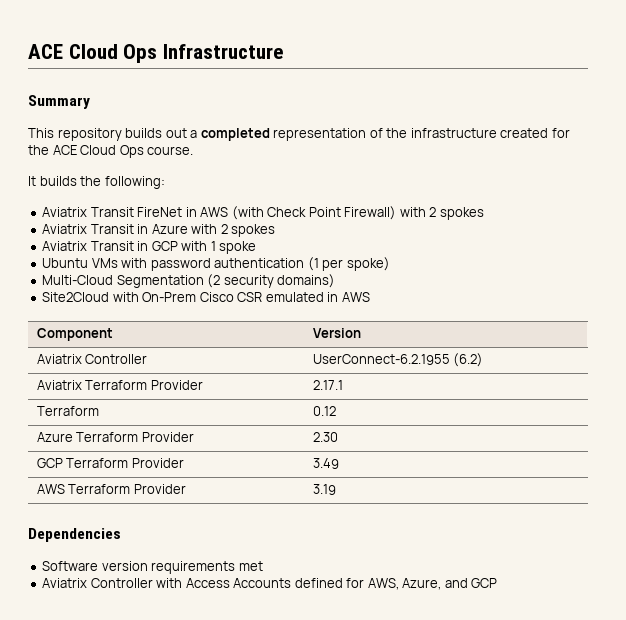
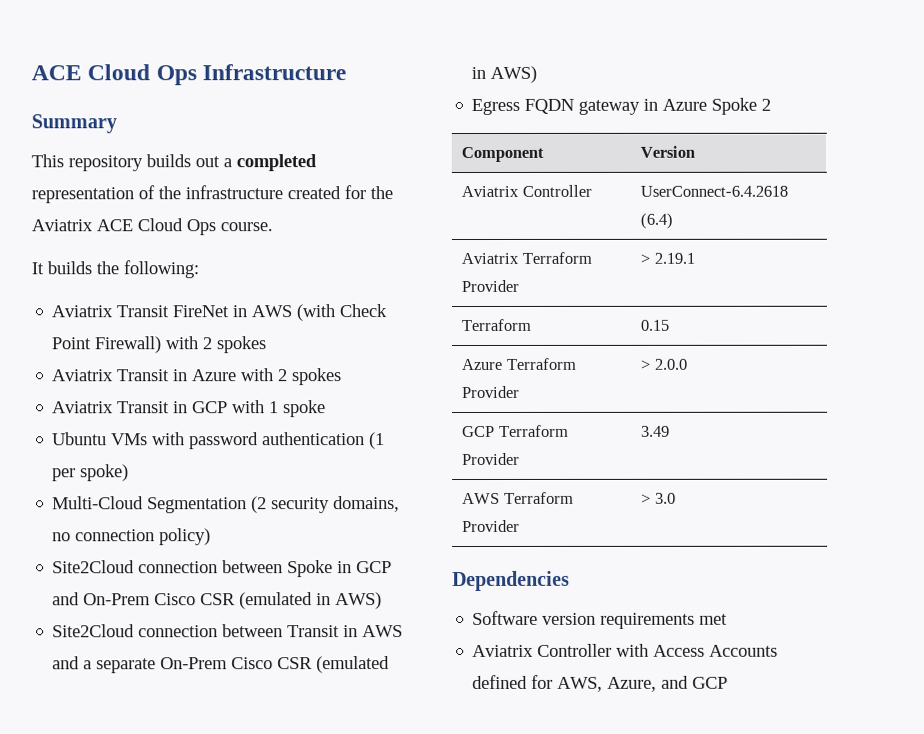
(49, 150) none -> [31,219,93,232] Aviatrix
[277,274,336,288] [42,292,370,302] domains) // Site2Cloud with On-Prem Cisco CSR emulated in AWS -> [333,496,401,513] [52,528,212,546] [52,560,393,578] [52,592,383,610] [52,624,404,638] [52,656,391,674] [471,65,538,83] [471,97,772,115] domains, no connection policy) // Site2Cloud connection between Spoke in GCP and On-Prem Cisco CSR (emulated in AWS) // Site2Cloud connection between Transit in AWS and a separate On-Prem Cisco CSR (emulated in AWS) // Egress FQDN gateway in Azure Spoke 2
[312,353,484,367] UserConnect-6.2.1955 (6.2) -> [640,185,789,197] [640,212,674,229] UserConnect-6.4.2618 (6.4)
[312,380,343,390] 2.17.1 -> [640,252,695,264] > 2.19.1
[312,406,336,416] 0.12 -> [640,319,670,331] 0.15
[312,432,338,442] 2.30 -> [640,358,688,370] > 2.0.0
[312,484,336,495] 3.19 -> [641,492,676,504] > 3.0

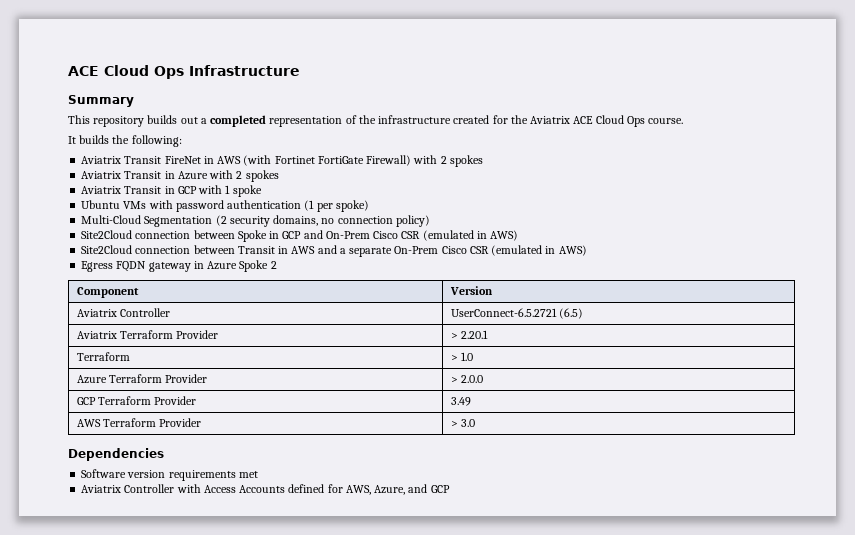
[339,304,388,318] [51,337,92,350] Check Point -> [274,156,364,164] Fortinet FortiGate
[640,185,789,197] [640,212,674,229] UserConnect-6.4.2618 (6.4) -> [450,308,584,319] UserConnect-6.5.2721 (6.5)
[653,252,695,264] 2.19.1 -> [461,330,489,339] 2.20.1
[640,319,670,331] 0.15 -> [450,352,474,361] > 1.0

__________________________________________________

■ WHAT YOU SHOULD DO: What you give back should be the lines from the one with "[653,252,695,264] 2.19.1 ->" to the end of the data, copied exactly, both ends included.

■ ANSWER BOX:
[653,252,695,264] 2.19.1 -> [461,330,489,339] 2.20.1
[640,319,670,331] 0.15 -> [450,352,474,361] > 1.0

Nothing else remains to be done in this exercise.